WHAT TO WORK ON
Please state the number of lines in the material below that contain "maximum", with no other words.

________________________

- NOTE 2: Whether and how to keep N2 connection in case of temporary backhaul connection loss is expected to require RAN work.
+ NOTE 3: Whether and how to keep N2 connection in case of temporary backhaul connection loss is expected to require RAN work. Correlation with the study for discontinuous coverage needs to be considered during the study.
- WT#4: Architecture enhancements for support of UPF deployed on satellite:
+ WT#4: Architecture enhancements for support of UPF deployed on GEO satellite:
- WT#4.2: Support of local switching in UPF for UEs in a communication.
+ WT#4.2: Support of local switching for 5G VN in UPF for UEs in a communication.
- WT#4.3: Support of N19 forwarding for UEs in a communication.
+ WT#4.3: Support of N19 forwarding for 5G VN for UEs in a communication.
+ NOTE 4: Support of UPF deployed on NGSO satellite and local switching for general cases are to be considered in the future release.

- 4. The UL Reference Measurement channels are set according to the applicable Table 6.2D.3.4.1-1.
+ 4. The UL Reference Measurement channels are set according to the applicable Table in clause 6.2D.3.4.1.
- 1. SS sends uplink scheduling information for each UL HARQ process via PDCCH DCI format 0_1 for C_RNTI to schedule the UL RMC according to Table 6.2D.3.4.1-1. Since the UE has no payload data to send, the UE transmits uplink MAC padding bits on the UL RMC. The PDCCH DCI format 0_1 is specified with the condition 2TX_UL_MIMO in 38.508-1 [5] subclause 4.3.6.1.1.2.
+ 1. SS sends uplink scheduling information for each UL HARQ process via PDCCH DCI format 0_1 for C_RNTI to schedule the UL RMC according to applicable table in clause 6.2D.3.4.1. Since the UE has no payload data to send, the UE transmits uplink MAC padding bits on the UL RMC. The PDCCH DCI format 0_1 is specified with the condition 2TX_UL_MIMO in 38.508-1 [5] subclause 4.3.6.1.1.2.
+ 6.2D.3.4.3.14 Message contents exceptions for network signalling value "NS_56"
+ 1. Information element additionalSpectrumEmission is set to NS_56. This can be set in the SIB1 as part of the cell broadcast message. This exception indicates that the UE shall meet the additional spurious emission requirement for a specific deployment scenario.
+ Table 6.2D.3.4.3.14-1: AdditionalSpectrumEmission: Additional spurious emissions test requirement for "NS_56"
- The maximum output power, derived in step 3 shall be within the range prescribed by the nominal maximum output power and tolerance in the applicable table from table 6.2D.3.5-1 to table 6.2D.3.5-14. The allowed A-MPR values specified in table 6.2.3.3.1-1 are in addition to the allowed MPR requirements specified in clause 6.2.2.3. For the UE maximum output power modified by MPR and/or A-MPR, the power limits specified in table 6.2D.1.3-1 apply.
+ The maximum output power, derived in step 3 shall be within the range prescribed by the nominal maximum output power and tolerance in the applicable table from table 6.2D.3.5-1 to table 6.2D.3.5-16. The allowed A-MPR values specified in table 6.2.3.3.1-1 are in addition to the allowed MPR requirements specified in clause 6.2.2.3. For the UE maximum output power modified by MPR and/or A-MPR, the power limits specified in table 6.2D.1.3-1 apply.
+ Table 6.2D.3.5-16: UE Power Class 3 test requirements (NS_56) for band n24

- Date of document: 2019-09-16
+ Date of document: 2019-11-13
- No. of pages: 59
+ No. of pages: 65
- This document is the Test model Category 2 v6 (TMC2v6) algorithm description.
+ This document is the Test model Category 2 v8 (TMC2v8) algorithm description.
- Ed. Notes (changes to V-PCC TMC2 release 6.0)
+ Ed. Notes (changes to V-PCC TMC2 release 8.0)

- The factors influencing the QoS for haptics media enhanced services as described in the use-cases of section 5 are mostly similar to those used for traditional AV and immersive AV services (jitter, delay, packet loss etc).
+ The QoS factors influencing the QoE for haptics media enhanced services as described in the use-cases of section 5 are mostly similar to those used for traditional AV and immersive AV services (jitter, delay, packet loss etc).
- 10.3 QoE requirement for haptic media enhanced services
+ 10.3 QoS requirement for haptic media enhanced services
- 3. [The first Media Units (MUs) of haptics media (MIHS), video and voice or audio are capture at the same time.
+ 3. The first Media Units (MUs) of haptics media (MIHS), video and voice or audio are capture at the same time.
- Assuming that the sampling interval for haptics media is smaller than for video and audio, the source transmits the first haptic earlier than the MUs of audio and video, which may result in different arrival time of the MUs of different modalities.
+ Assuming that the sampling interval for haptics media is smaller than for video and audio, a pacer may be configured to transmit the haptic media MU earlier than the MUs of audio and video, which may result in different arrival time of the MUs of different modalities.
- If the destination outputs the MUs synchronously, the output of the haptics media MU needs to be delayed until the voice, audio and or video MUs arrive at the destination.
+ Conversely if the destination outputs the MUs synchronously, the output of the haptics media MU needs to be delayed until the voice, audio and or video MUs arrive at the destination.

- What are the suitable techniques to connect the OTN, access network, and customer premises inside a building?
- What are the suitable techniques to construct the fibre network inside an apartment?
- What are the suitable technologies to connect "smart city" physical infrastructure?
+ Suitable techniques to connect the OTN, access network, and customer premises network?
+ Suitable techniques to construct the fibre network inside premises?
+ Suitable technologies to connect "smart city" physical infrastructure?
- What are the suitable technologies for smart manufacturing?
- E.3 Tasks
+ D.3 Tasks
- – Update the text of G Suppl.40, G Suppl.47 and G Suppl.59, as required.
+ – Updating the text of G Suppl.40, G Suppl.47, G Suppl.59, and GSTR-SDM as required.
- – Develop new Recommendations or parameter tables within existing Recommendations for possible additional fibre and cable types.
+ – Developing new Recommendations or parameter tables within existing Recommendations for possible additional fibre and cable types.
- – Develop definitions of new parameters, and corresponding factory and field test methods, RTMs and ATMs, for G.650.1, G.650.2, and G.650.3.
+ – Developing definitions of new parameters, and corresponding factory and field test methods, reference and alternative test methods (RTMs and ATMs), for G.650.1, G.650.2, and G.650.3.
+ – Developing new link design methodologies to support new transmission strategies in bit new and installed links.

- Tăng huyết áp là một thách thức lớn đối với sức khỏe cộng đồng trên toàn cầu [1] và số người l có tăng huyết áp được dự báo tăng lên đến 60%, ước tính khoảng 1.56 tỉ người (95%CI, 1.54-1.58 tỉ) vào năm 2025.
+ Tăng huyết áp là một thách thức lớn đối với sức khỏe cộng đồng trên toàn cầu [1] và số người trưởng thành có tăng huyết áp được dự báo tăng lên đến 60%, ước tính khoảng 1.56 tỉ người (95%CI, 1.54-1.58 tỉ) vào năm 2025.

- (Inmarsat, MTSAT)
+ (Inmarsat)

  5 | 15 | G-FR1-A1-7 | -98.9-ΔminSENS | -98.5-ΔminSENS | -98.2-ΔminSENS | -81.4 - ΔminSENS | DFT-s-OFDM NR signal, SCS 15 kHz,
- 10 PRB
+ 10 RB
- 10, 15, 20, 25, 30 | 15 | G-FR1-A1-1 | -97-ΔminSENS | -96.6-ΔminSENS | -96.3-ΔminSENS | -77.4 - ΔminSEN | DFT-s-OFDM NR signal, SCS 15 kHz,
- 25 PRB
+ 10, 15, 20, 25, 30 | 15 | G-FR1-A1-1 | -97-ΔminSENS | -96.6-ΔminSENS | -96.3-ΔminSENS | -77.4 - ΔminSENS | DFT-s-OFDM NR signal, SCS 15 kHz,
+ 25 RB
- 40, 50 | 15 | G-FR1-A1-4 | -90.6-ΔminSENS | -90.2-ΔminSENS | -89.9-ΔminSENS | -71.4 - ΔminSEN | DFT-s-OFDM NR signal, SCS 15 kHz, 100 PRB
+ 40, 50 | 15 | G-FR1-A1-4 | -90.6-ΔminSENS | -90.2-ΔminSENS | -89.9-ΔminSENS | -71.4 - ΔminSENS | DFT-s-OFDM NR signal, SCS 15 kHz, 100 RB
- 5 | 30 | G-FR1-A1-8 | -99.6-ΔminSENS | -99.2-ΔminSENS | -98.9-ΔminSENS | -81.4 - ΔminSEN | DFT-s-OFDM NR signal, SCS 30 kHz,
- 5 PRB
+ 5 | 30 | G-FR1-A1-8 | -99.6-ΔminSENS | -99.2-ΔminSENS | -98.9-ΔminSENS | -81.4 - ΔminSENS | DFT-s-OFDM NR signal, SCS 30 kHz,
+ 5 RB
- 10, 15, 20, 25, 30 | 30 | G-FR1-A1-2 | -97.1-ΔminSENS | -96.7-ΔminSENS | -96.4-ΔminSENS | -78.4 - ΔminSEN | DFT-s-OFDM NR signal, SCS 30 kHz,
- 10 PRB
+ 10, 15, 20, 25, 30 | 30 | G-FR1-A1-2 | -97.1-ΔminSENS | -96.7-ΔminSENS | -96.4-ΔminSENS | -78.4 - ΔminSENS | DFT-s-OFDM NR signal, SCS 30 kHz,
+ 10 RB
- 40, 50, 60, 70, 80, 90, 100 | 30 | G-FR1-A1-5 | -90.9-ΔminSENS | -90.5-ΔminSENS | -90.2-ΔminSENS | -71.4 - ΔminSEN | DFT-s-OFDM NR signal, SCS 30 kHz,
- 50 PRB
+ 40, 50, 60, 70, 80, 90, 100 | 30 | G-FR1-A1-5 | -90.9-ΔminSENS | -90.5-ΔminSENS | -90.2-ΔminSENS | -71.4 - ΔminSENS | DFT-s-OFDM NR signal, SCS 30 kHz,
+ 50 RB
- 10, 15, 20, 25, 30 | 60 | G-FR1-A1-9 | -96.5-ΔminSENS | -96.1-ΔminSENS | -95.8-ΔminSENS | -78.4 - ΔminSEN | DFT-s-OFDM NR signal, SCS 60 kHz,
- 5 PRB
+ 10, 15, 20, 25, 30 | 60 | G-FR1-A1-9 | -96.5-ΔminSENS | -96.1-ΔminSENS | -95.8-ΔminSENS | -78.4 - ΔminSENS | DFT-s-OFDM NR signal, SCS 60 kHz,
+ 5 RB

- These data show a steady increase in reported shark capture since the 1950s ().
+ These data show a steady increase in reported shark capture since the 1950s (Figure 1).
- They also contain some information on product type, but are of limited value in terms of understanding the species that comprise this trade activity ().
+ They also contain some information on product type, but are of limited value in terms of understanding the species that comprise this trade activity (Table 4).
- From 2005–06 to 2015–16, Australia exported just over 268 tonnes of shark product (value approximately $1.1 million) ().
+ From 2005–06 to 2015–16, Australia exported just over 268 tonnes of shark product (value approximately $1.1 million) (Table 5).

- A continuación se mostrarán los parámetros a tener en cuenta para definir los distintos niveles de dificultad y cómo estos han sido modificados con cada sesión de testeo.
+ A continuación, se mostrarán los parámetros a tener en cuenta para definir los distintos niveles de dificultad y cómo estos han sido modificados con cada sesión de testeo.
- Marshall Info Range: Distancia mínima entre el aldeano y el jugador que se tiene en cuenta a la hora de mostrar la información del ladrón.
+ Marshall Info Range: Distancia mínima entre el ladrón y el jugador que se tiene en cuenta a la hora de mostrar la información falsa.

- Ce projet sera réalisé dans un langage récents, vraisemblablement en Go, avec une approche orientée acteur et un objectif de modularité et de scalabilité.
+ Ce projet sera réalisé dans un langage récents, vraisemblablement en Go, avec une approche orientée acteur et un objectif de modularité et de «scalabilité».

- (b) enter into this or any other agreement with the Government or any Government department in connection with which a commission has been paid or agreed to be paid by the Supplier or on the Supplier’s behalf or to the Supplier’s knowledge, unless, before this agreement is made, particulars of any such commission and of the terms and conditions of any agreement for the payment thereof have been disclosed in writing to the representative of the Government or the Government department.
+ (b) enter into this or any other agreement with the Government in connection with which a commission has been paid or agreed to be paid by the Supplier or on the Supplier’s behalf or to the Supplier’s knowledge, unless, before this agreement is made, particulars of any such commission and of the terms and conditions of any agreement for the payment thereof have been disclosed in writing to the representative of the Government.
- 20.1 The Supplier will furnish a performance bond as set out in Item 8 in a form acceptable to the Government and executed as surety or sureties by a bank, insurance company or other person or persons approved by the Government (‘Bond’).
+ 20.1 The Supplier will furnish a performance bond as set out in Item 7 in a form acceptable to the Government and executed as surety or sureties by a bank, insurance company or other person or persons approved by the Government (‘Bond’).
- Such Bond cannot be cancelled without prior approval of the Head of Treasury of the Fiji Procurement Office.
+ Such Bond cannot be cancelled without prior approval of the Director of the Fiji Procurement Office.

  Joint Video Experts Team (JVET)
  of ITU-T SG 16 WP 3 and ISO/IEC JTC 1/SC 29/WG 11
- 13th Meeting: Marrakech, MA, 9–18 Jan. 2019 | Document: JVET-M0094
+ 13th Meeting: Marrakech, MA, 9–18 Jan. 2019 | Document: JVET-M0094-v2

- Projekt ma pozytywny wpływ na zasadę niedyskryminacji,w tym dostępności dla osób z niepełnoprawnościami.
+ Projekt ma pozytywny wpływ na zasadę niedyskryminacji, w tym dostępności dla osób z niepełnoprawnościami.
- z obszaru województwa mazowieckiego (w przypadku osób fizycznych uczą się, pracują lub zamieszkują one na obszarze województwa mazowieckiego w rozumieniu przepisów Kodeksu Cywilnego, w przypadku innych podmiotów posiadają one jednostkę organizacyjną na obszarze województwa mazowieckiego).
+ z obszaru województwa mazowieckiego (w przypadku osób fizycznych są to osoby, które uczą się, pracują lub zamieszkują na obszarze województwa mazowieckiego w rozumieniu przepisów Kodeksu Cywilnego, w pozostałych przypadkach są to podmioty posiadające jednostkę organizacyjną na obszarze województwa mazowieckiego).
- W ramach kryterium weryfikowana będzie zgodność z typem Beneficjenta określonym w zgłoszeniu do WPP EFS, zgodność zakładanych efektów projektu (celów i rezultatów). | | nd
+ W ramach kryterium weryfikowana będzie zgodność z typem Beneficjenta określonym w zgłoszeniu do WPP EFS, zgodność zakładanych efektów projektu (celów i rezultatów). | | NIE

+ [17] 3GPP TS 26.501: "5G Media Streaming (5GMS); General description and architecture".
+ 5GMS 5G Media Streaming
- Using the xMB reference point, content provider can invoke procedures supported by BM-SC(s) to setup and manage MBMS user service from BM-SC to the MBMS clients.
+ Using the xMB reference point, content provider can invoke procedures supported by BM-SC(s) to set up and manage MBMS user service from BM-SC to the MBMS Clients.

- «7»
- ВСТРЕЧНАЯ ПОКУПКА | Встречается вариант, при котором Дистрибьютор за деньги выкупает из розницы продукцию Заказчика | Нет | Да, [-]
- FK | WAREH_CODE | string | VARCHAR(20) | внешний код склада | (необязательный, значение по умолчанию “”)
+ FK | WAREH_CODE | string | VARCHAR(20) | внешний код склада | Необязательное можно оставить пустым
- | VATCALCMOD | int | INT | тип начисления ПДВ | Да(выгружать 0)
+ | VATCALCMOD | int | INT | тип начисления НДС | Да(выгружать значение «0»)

________________________

RESPONSE TO THIS TASK
2